Not to put too fine a point on it, folks, but this whole idea is what bulls do in the field after a full meal. TV causes vile behavior and sexual misconduct? Right--and society, especially young males, were so, you know, restrained before TV was invented.

Without television, life was a golden age where nobody ever hurt anybody and everybody loved flowers, even the boys. I particularly miss the life-affirming Spartans, the gentle Romans, and the forgiving Puritans. And let's not forget the kindness of the U.S. Cavalry in Indian Territory and the humanity of Nazi Germany. And nobody under the age of 30 ever had sex.

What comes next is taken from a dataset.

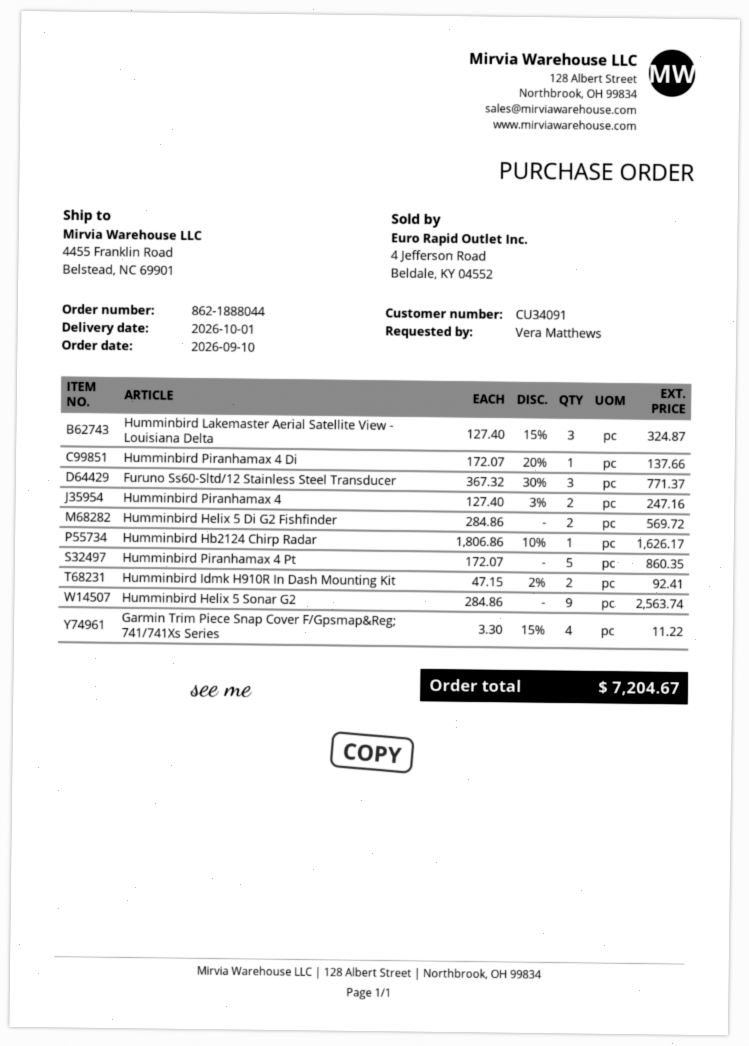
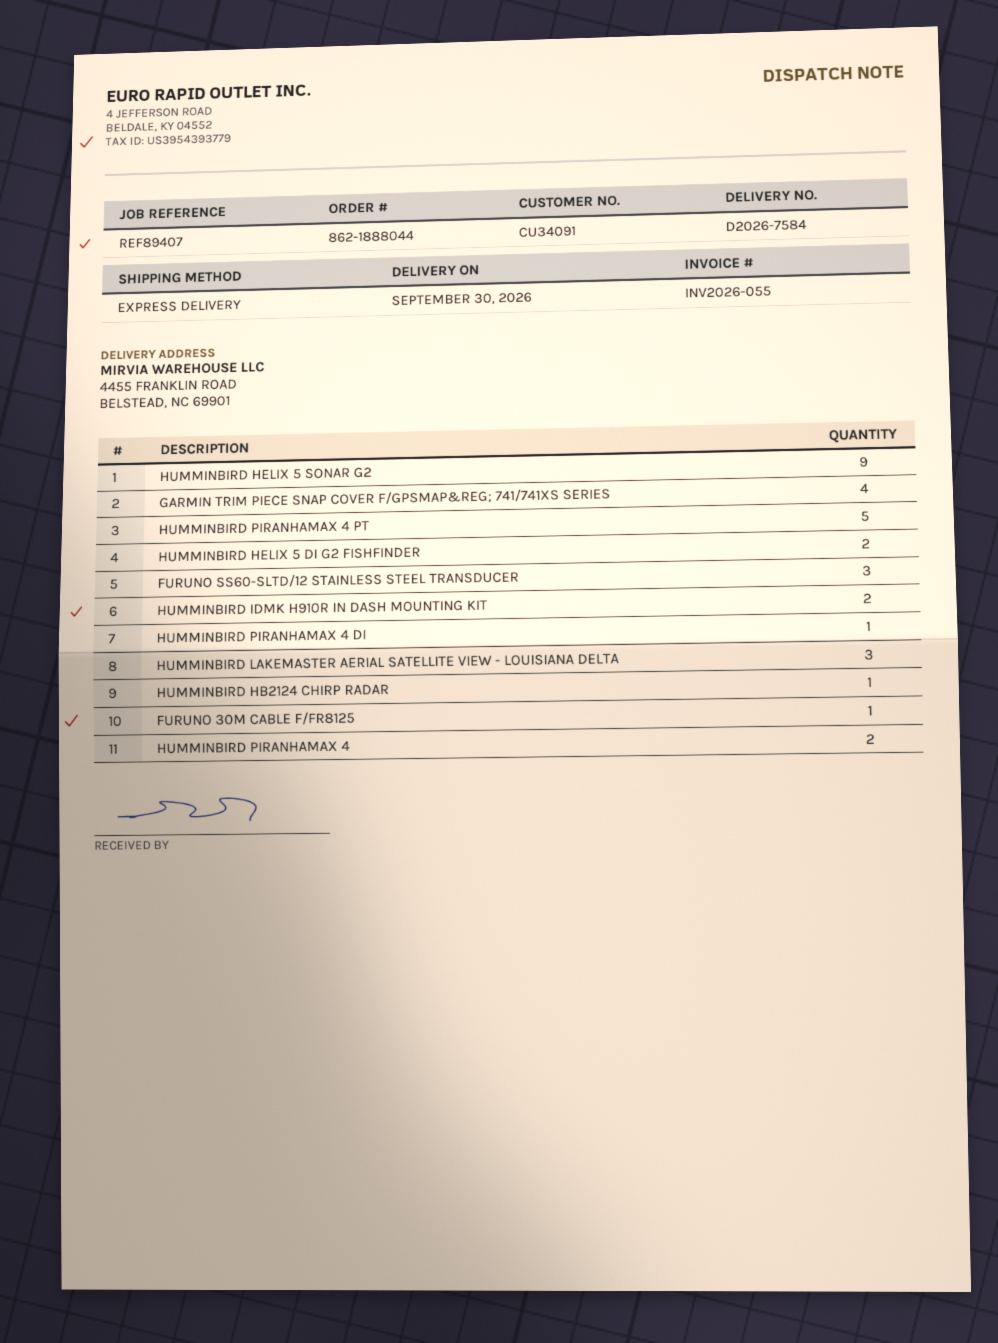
delivery date: 2026-10-01 -> 2026-09-30
FURUNO 30M CABLE F/FR8125: none -> 1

Then TV came and screwed it all up. Our poor, innocent youth, done in by that malevolent box--without which they would undoubtedly all gather on a mountaintop, hold hands and sing about carbonated sugar water.

Feh.

We have to stop blaming technology for every thing that goes FUBAR in our society. This is something lawmakers, marketers and media professionals never seem to get. Technology doesn't make the kid set fire to the dog's tail, or boink at an early age.

Learning how to use things responsibly--whether it's a 19th-century backhoe or a 21st-century browser--is part of growing up. The answer to raising good kids in an open-source world is to acknowledge that we need to find new ways to parent, to market and to legislate that are consistent with a digital culture.

Ramming Eisenhower-era ethics or restrictions down the throat of a millennial kid is as likely to work as Lindsay Lohan's latest visit to rehab.

Which, strangely, began yesterday.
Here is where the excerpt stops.